[Data supplied]

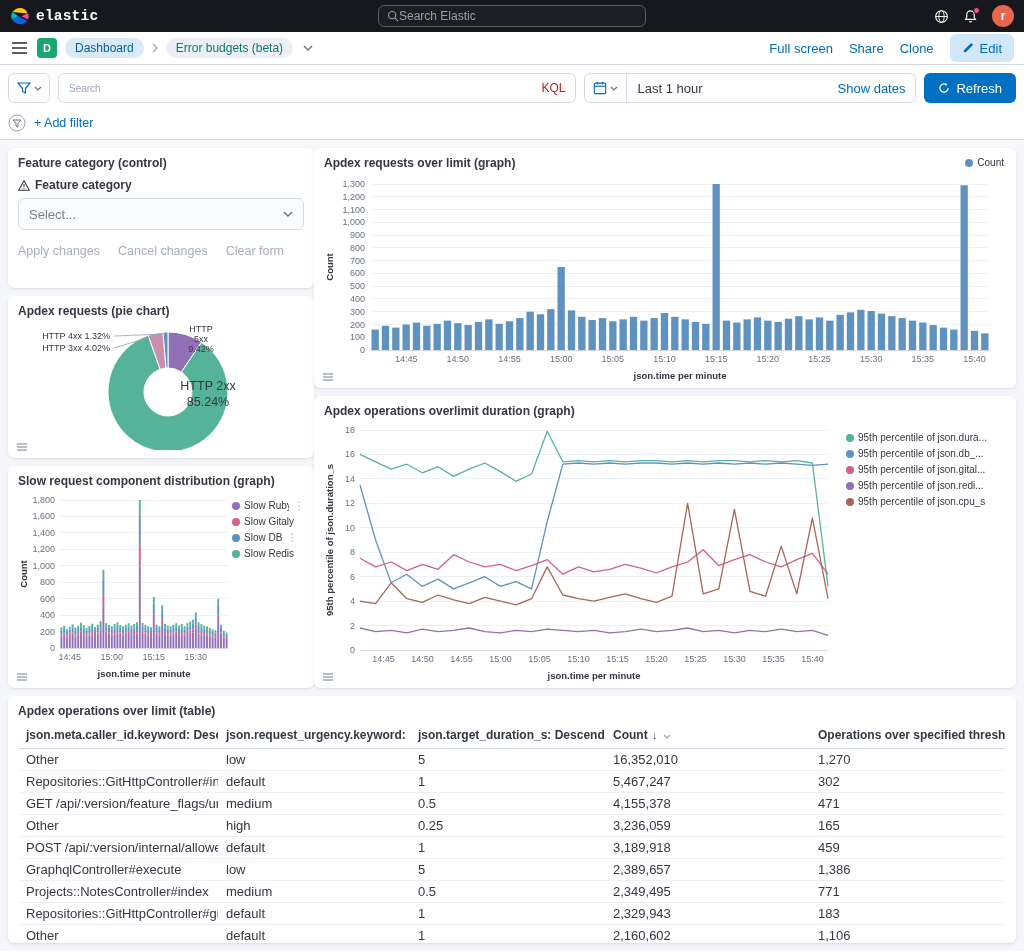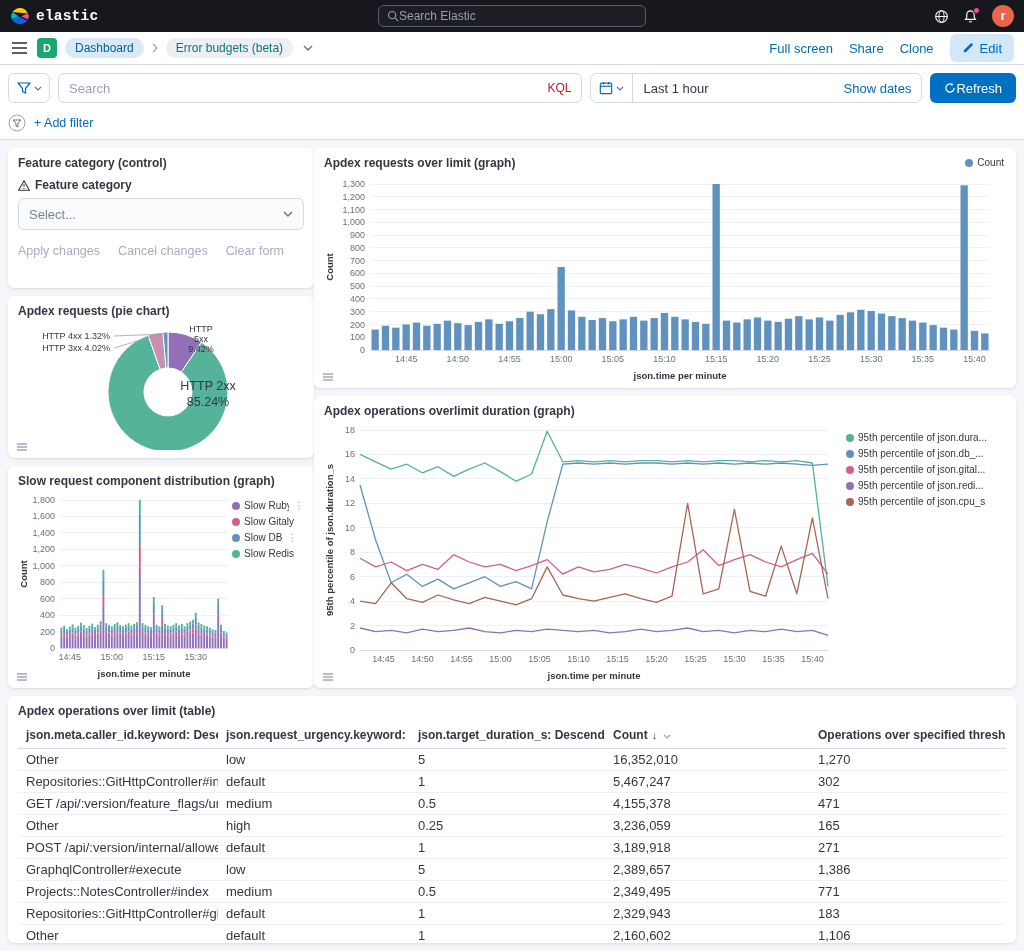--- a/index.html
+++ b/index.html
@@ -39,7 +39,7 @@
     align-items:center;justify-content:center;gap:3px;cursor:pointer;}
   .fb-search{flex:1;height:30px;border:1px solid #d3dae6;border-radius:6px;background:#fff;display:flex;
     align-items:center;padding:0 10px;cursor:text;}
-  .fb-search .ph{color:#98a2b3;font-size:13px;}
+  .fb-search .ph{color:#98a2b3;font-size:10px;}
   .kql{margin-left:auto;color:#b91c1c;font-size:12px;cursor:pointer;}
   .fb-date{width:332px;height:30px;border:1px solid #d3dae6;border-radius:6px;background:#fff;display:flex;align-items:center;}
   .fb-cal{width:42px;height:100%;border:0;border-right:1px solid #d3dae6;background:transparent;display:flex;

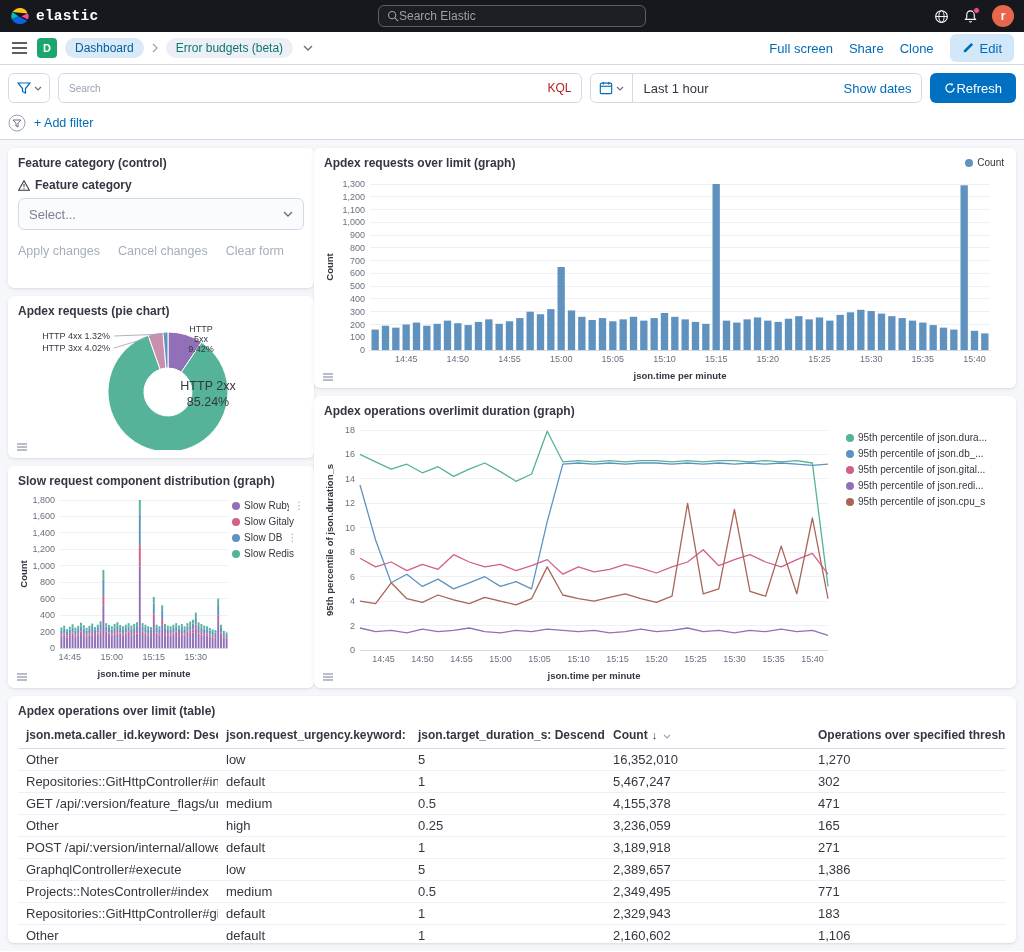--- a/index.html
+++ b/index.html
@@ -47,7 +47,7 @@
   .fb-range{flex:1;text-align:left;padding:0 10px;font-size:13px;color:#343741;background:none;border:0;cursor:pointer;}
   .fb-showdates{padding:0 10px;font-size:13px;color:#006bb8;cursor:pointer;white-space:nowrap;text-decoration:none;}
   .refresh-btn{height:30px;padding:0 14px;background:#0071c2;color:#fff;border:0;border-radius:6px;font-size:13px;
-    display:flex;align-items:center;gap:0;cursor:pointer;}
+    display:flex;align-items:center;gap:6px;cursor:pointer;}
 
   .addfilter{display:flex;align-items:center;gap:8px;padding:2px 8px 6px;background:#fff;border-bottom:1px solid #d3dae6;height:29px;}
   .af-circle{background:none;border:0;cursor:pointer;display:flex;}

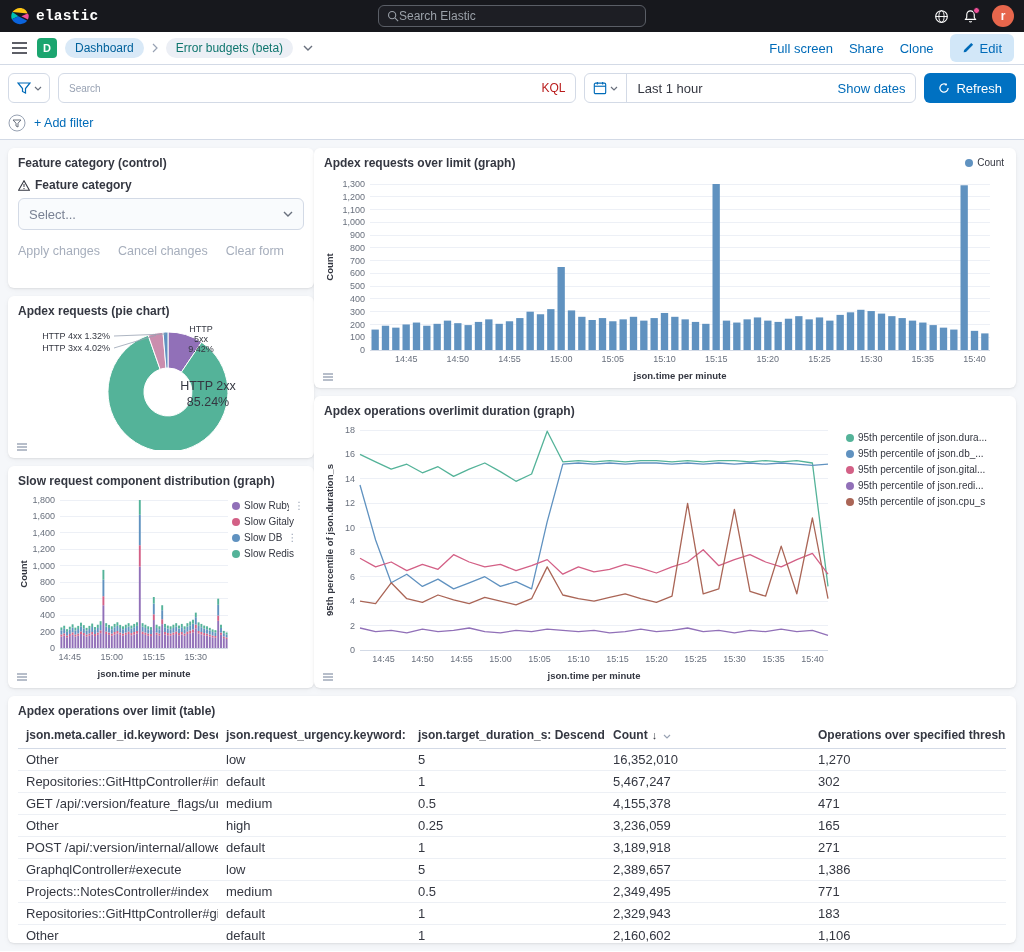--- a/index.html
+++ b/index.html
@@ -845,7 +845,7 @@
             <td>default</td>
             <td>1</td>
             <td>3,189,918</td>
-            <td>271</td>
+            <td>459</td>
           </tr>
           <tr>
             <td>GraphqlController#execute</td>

[/Data supplied]
[Data supplied]

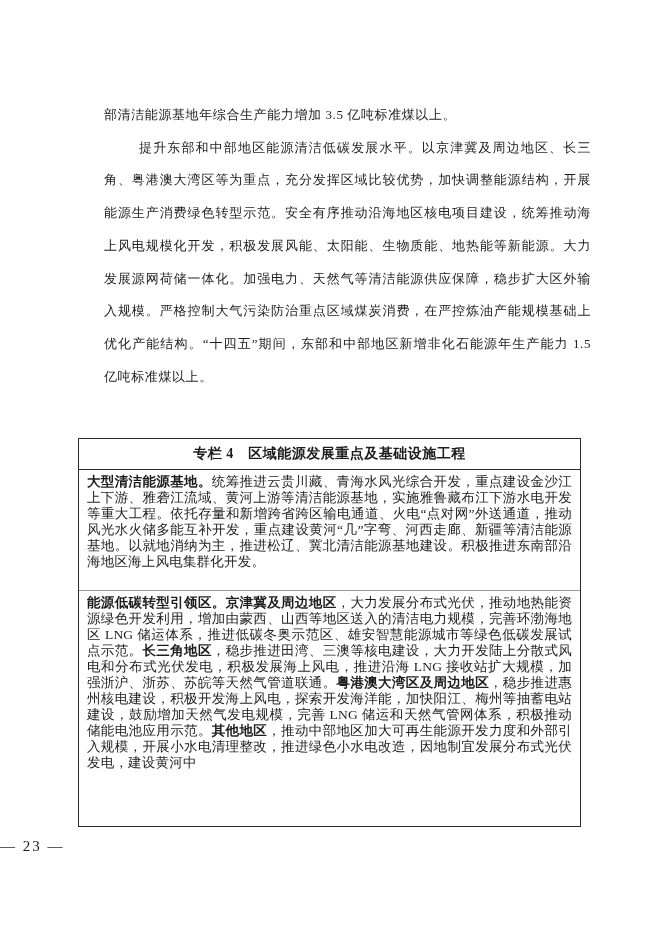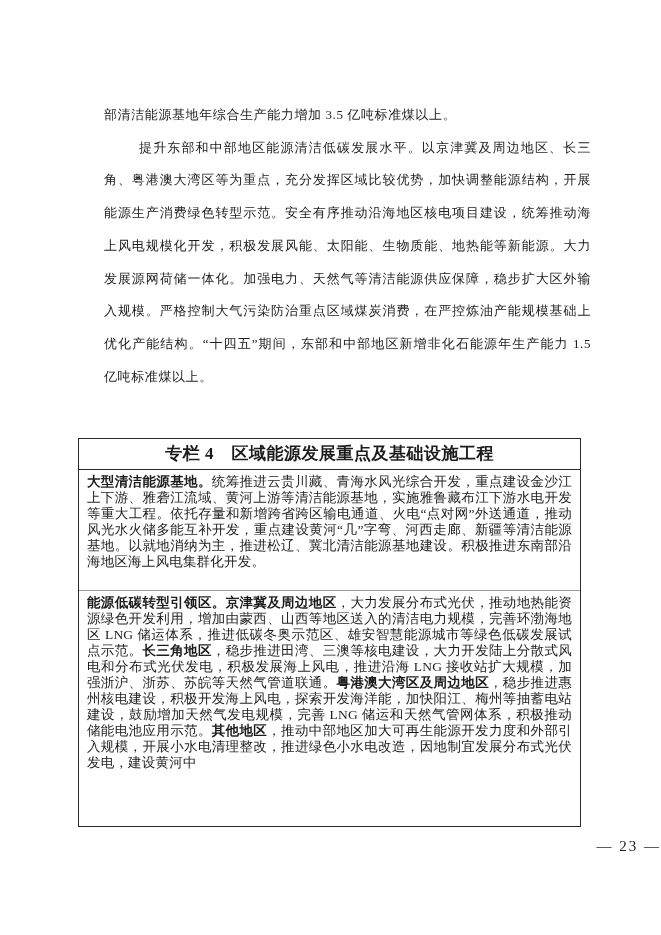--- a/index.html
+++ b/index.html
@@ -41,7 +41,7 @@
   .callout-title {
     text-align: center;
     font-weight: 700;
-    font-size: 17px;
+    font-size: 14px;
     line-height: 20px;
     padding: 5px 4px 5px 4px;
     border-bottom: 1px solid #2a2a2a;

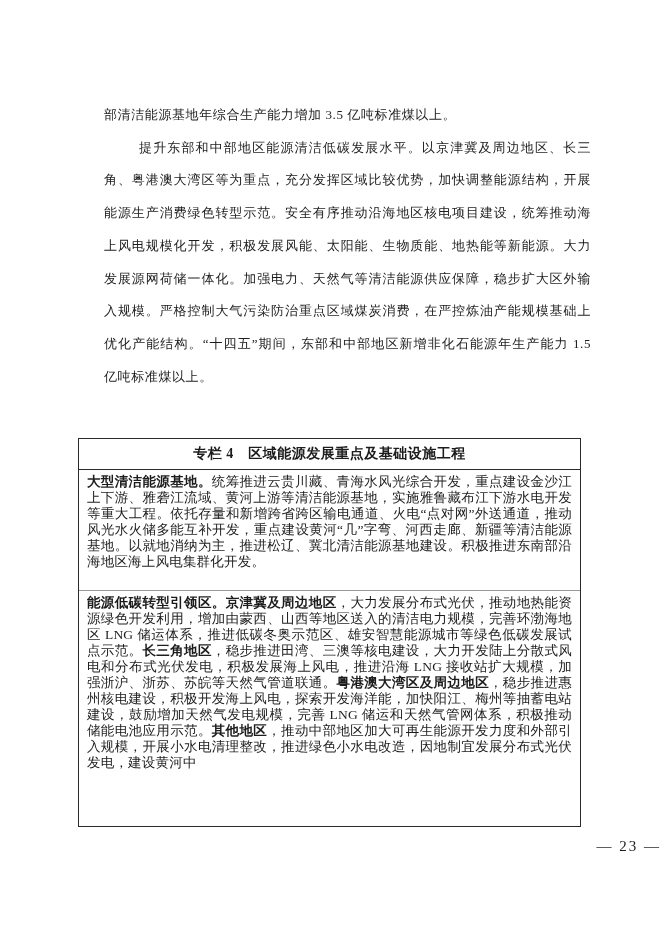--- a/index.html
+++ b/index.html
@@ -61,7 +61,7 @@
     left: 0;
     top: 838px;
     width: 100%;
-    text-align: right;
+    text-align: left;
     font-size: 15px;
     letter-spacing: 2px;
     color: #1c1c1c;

[/Data supplied]

• Task statement
Read through the data and copy every line where "width" shows up.

• Solution to this exercise
   .fb-date{width:332px;height:30px;border:1px solid #d3dae6;border-radius:6px;background:#fff;display:flex;align-items:center;}
   .fb-cal{width:42px;height:100%;border:0;border-right:1px solid #d3dae6;background:transparent;display:flex;
     width: 100%;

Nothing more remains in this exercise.